After a thorough assessment of the components of the registry recruitment process and experiences with the use of the existing registry database structure for recruiting individuals into studies, a list of critical information needs was compiled. A diagram illustrating main features of the recruitment process was drafted and used to establish “essential” requirements (see Figure 2). The new registry system would provide users with the ability to (a) record every contact and activity within the registry database; (2) identify and group registrants by health profiles, demographic characteristics, or risk factors for future recruitment into research studies; and (c) summarize and produce grouped and ungrouped reports on all recorded registrant characteristics. A key design goal was to create a database system that would support the staff to improve productivity while effectively encouraging research volunteers to participate according to their interests and characteristics.

Figure 2.

Figure 2

General recruitment scheme for the registry. MRI: magnetic resonance imaging; ADRC: Alzheimer’s Disease Research Center.

A significant component of the recruitment process also included revamping the Wisconsin ADRC outreach program to make sources of referral aware of the registry. As a parallel effort to aid the development of the registry and increase recruitment into the registry, the outreach program designed registry brochures; organized community events, conferences, and promotional events; and arranged meetings with key sources of referral.

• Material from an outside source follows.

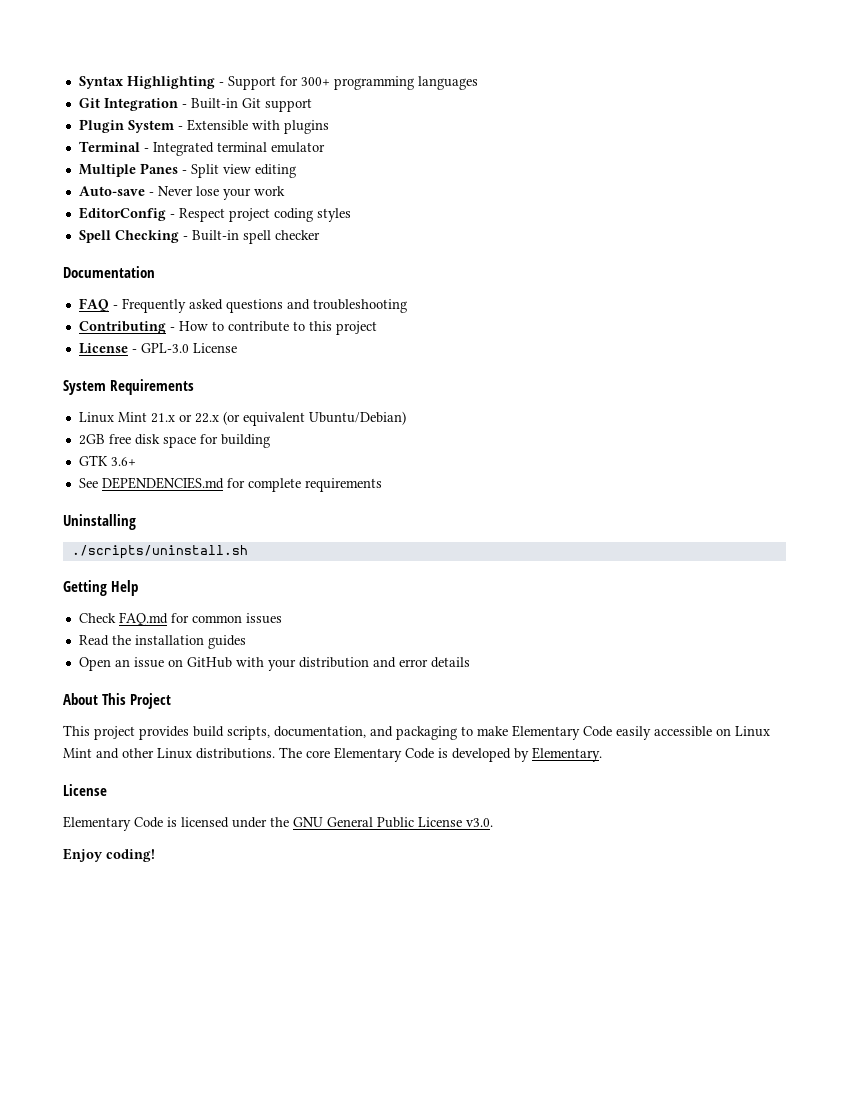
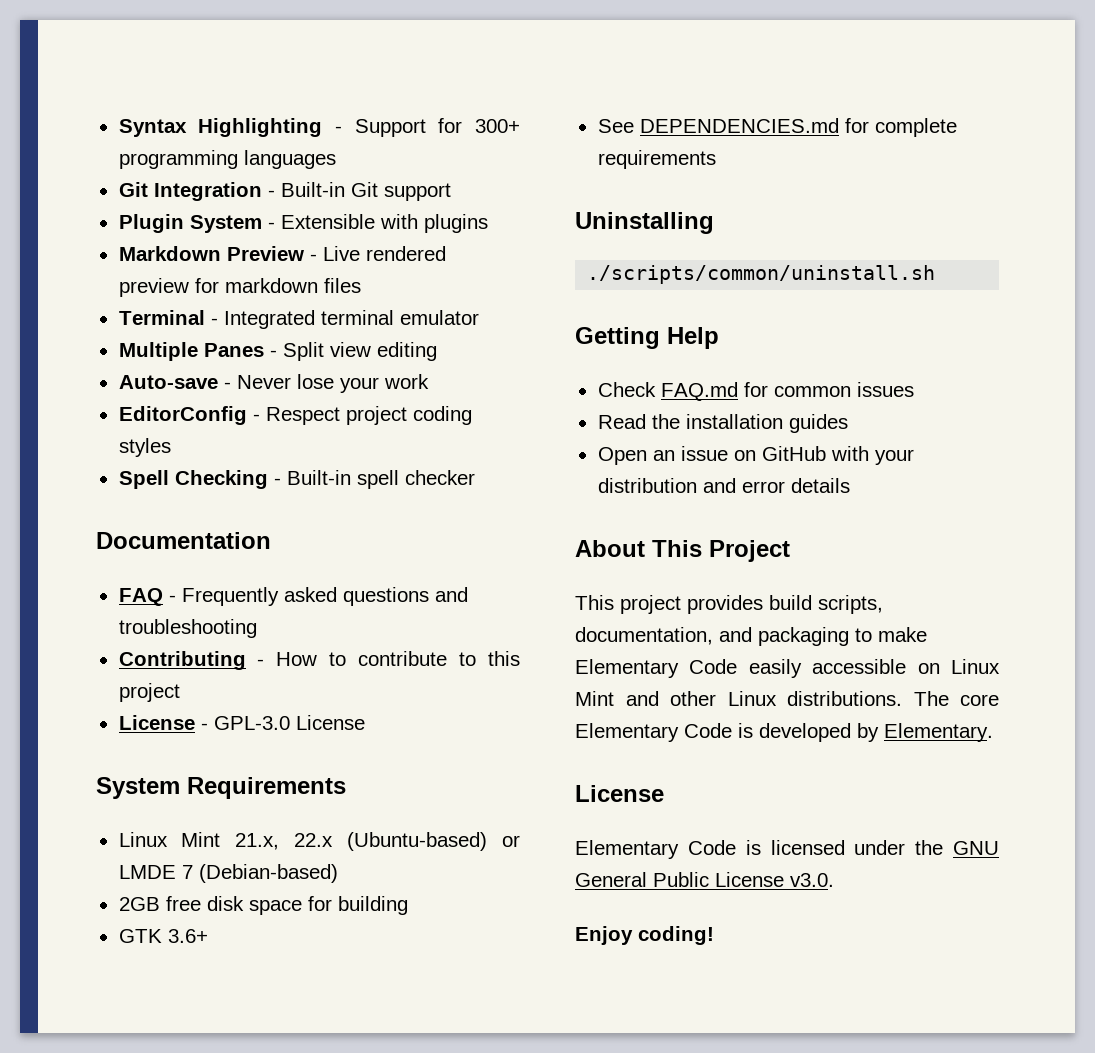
+ Markdown Preview - Live rendered preview for markdown files
- Linux Mint 21.x or 22.x (or equivalent Ubuntu/Debian)
+ Linux Mint 21.x, 22.x (Ubuntu-based) or LMDE 7 (Debian-based)
- ./scripts/uninstall.sh
+ ./scripts/common/uninstall.sh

Other means to increase registry awareness included announcements in newspapers and medical bulletins.

Minimal critical specification approach to streamline and standardize recruitment

Another specific aim of the Wisconsin ADRC was to recruit a sufficiently large pool of potential research participants to support and stimulate translational research in dementia and to provide an infrastructure of resources and services to facilitate the recruitment into further studies in preclinical diagnosis, early diagnosis, and progression of Alzheimer’s disease. To ensure that the registry objectives would fulfill the recruitment needs for all studies, the registry design team reviewed and described the specific enrollment requirements for each ongoing study. This activity generated multiple lists of screening questions and specific study participation criteria linked to different information needs. For example, some protocols required collection of a complete listing of current medications from potential study participants, while others specified collection of information specifically about medications prescribed to treat memory and cognition problems; yet other study recruitment scripts had no specific medication requirements.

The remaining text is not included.